Law took cover behind the bed as the window frame chucked itself out of the concrete wall and into the world. He opened Penguin’s cell a moment later and waved him over.
“Okay come on, we're escaping.”
“Sick,” Penguin grinned.
Outside, wreathed in dust and debris, an anti aircraft tank was pointing its gun directly at them.
“Oh come ON,” Law threw up his hands.
“You can't contain the truth!” Penguin raised his fist.
“Back in your cells, commie trash,” they were instructed through a speaker.
They climbed back inside.
Over the next few weeks the rest of Law's team from the space agency gradually filled up the cell block, most of them charged with releasing classified information to the public, and the rest locked up for good measure.
Law was growing despondent, his failed escape attempts stacking up. He refused to even look at the head anymore. Which was probably for the best because Kidd had figured out how to move himself around inside the Object, and the huge, hovering middle finger that had featured for the past two days was definitely directed at Law personally.
“We could try escaping again,” Shachi suggested, to cheer Law up. The crew were all sitting around the hall outside Law's cell, trying to get him to break out and join their book club.
“No, I'm over it,” Law muttered, lying on the floor in his cell.
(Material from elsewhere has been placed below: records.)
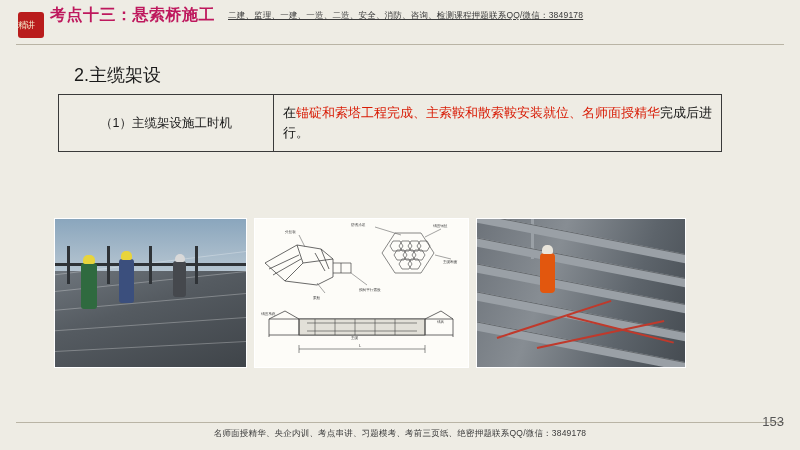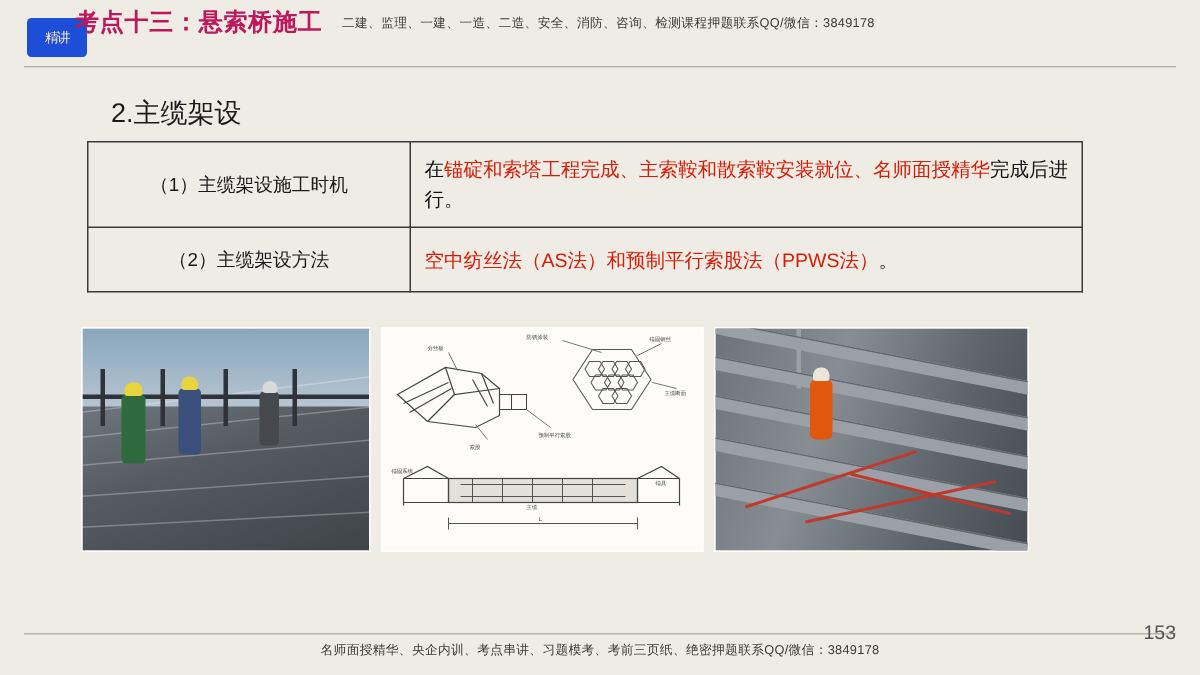"二建、监理、一建、一造、二造、安全、消防、咨询、检测课程押题联系QQ/微信：38" .header-ad { text-decoration: none -> underline }
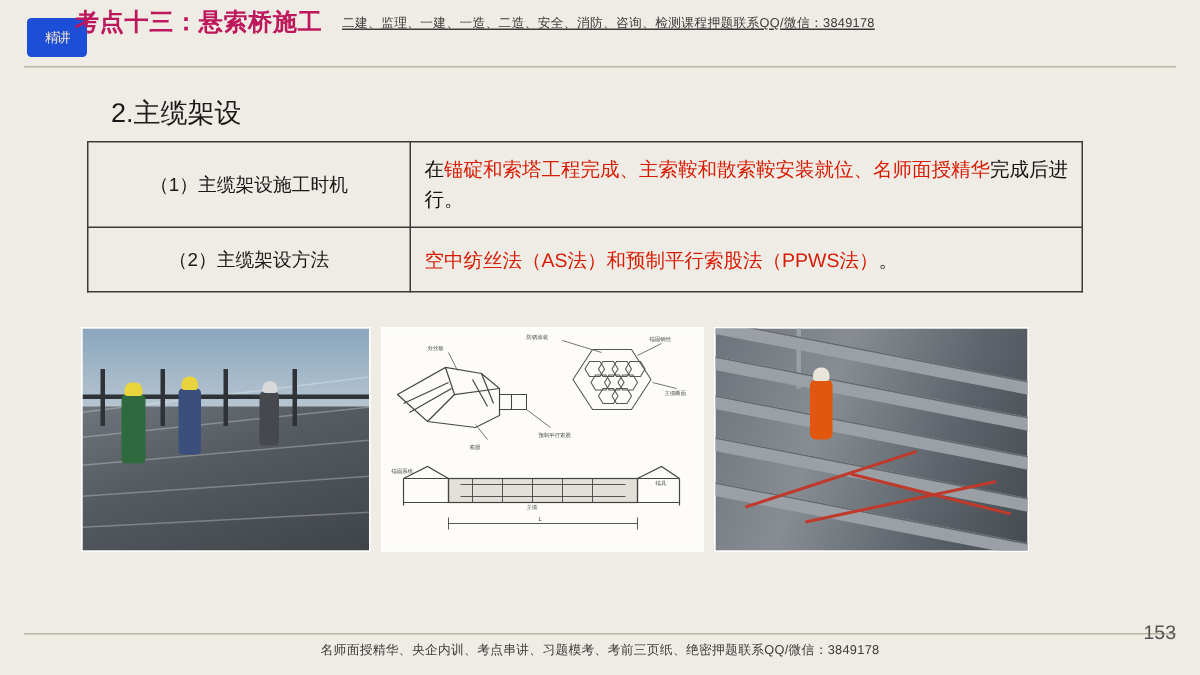"精讲" .logo { background: #1d4ed8 -> #b91c1c; text-align: center -> left; width: 40px -> 26px }
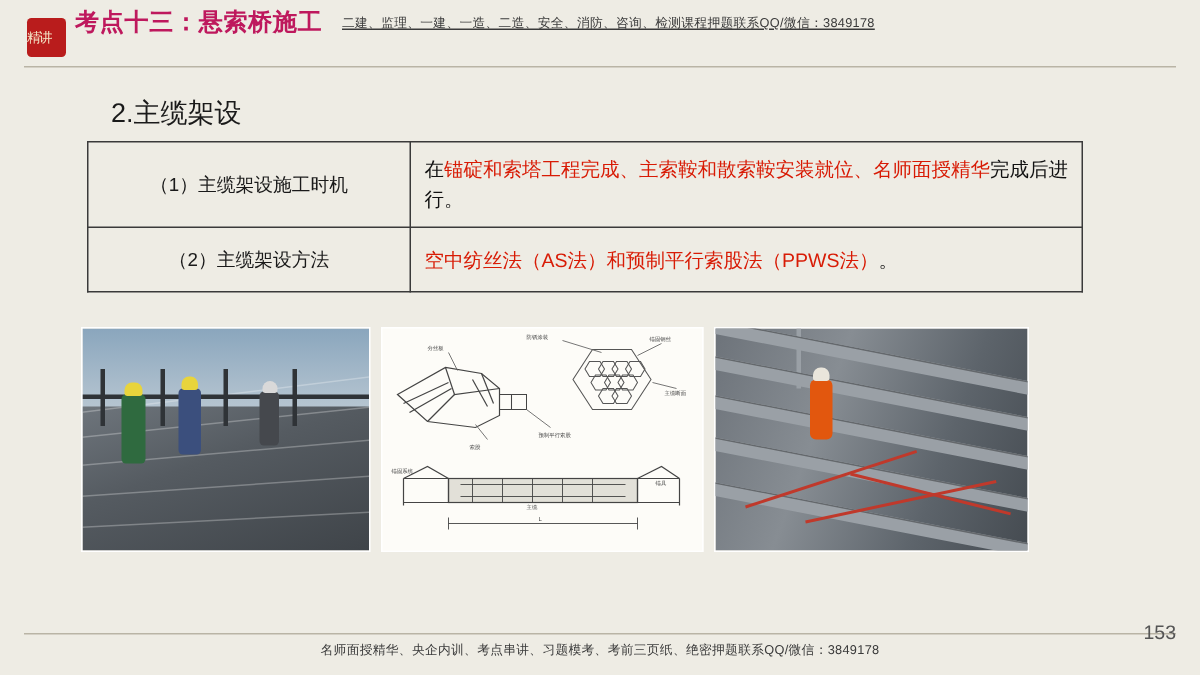"（2）主缆架设方法" tr.row2 { html: <tr> <td>（2）主缆架设方法</td> <td><span>空中纺丝法（AS法）和预制平行索股法（PPWS法）</span><span>。</span></td> </tr> -> none }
“Okay well we got a new assignment from the agency today, you wanna see what it is? Might be something that could advance your utopian agenda.”
“Fine. Read me the brief.”
“Okay, we have been tasked with thr calculations for another capsule launch — nice! But this one will only be carrying one crew member. Huh. And it's headed… ohhh…”
There was shuffling as the others all grabbed at the brief.
Bepo read it aloud before the others could shush him. “It's headed into the sun? Like right into the sun.”
Law rolled over onto his back and stared at the ceiling, processing this.
“Huh. They're really gonna do it,” he marveled. He sat up and looked out his repaired window, where the Object was rising into view. It wasn't a middle finger anymore. Or a head.
“Are we launching Law into the sun?” Bepo wondered.
“No! God, of course not,” Penguin insisted. “We're not gonna do this, we're—”
“Yes we ARE,” Law's door burst open and he stood there, eyes gleaming.
“Are we??”
“YES. Well, no. We're going to plan a little detour. We are going to launch me…” he whipped around and jabbed a finger toward the window. “THERE.”
Framed in the window was the Object — a freckled ass four times the size of the moon, hanging full-phase and luminous in the sky.